Okay, maybe I should explain that statement a bit. Hebrews 6:18 (NLT) tells us, "...God has given us both his promise and his oath. These two things are unchangeable because it is impossible for God to lie. Therefore...we can hold on to his promise with confidence." What I want to bring out is the fact that we can depend on God's word as being the truth. He can not lie. Once God says something, there is no going back. So God cannot do anything that He said He would not do. Genesis 1:26 (NLT) says, "Then God said, 'Let us make people in our image, to be like ourselves. They will be masters over all life...'" God put us in charge. What? Yes, reread that verse. We were put in charge. God is not responsible for the tragedy in this life.

(For you English majors out there, I don't use the word "tragedy" lightly.) The definition of "tragedy" is, "a literary work in which the main character is brought to ruin or suffers extreme sorrow, especially as a consequence of a tragic flaw, moral weakness, or inability to cope with unfavorable circumstances." That is exactly what happened in the Garden of Eden. (Hang on and I will try to explain, because whether we take this story as allegory or fact, it doesn't change a thing.) Adam, or the main character of our story is brought to ruin and suffers extreme sorrow, as a consequence of his tragic flaw, his moral weakness, or more specifically, his inability to cope with unfavorable circumstances. If you don't know the story, very simply an enemy came to Adam and twisted the words of God. Adam chose to listen to the words of a stranger and thereby committed high treason. Adam had authority over the stranger, it was Adam's garden remember; but instead he put his trust in the stranger, making the stranger his god. Adam gave up what authority he had and became the slave of the enemy. God was not in charge of this world and now neither were we. That authority was given up to the enemy. We suffer because of it. Now we still live in a beautiful world which God created, but in the hands of the enemy it is coming apart around us. John 10:10 (NLT) says, "The thief's (or enemy's) purpose is to steal and kill and destroy." The enemy has used us to kill others and ourselves and to gradually destroy our own world, because of our inability to cope with the unfavorable circumstances that have come upon us.
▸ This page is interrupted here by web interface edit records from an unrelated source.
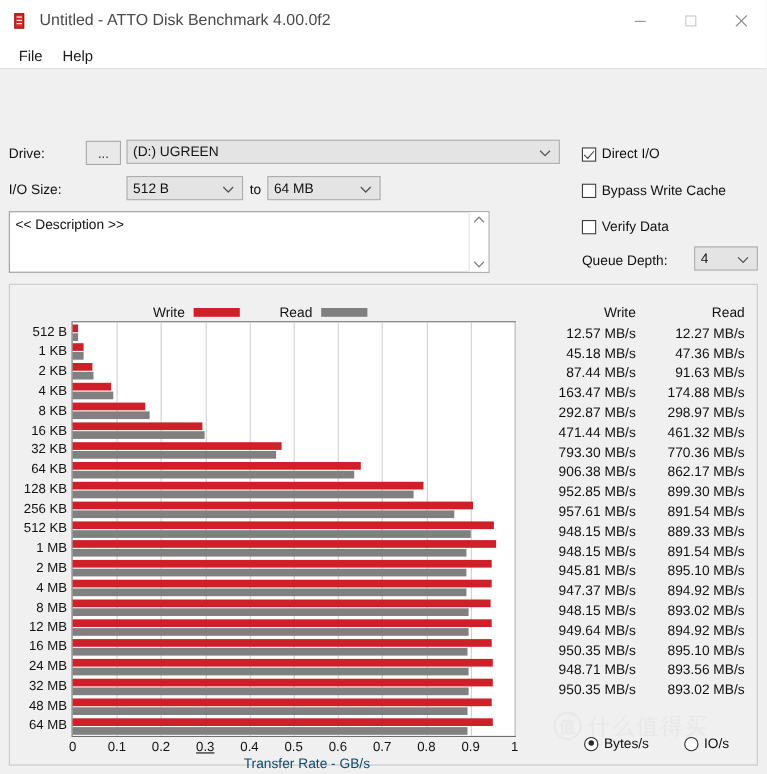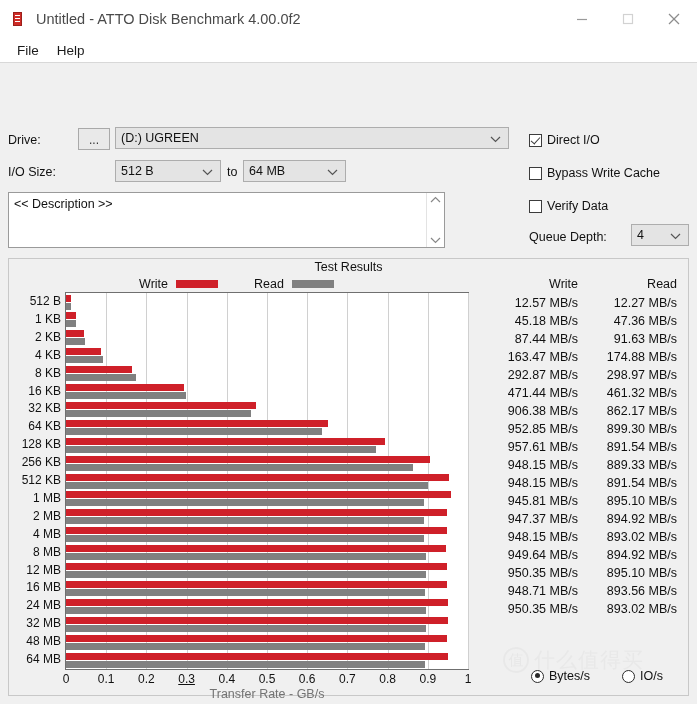--- a/index.html
+++ b/index.html
@@ -539,7 +539,6 @@
 
 <div class="results-panel">
 
-  <div class="test-results-title">Test Results</div>
 
   <div class="legend">
     <div class="legend-entry">

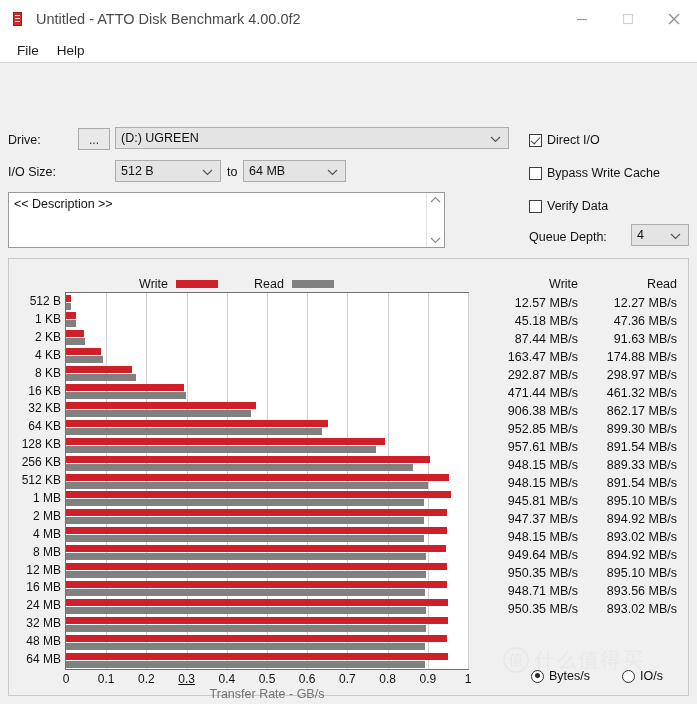--- a/index.html
+++ b/index.html
@@ -722,6 +722,10 @@
           <div class="col">461.32 MB/s</div>
         </div>
         <div class="tbl-row">
+          <div class="col">793.30 MB/s</div>
+          <div class="col">770.36 MB/s</div>
+        </div>
+        <div class="tbl-row">
           <div class="col">906.38 MB/s</div>
           <div class="col">862.17 MB/s</div>
         </div>

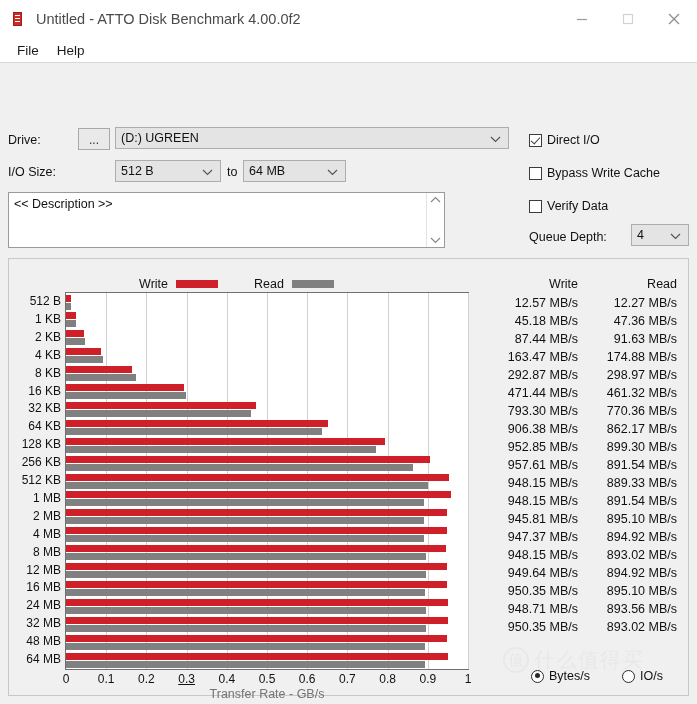--- a/index.html
+++ b/index.html
@@ -309,12 +309,12 @@
   }
   .x-axis-title {
     position: absolute;
-    left: 56px;
+    left: 68px;
     top: 428px;
     width: 404px;
     text-align: center;
     font-size: 12.5px;
-    color: #737373;
+    color: #0c4a6e;
   }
If we stop there, as most people do in practice, then we are indeed without hope. We might as well live as the animals around us. "Eat, drink, and be merry; for tomorrow we die." However (thank, God, for those conjunctions), while we may be a slave to someone or something, we still do have free choice.

Deuteronomy 30:19 says, "Today I have given you the choice between life and death, between blessings and curses. I call on heaven and earth to witness the choice you make. Oh, that you would choose life, that you and your descendants might live!"

God wants us to choose life, He wants us to really live, but He will not force it upon us. If He once said that we could choose, then He will not take that choice away. We once chose the enemy and we can now choose God today. No one can stop us from coming to God if we choose to come. God will not force us to choose Him, but neither can the enemy stop us from making that choice. We are still the masters of our own choices and decisions. We make the decisions even if the decision may hurt us. Yes, God cares that we are hurting. That is why He gave us the Word of God. To teach us to choose life and not death. However God will not interfere with our life if we don't want Him there. He can't move in our life unless we let Him. He wants to come into our life and teach us how to live, but it's up to us to say, "Amen! Come, Lord Jesus!"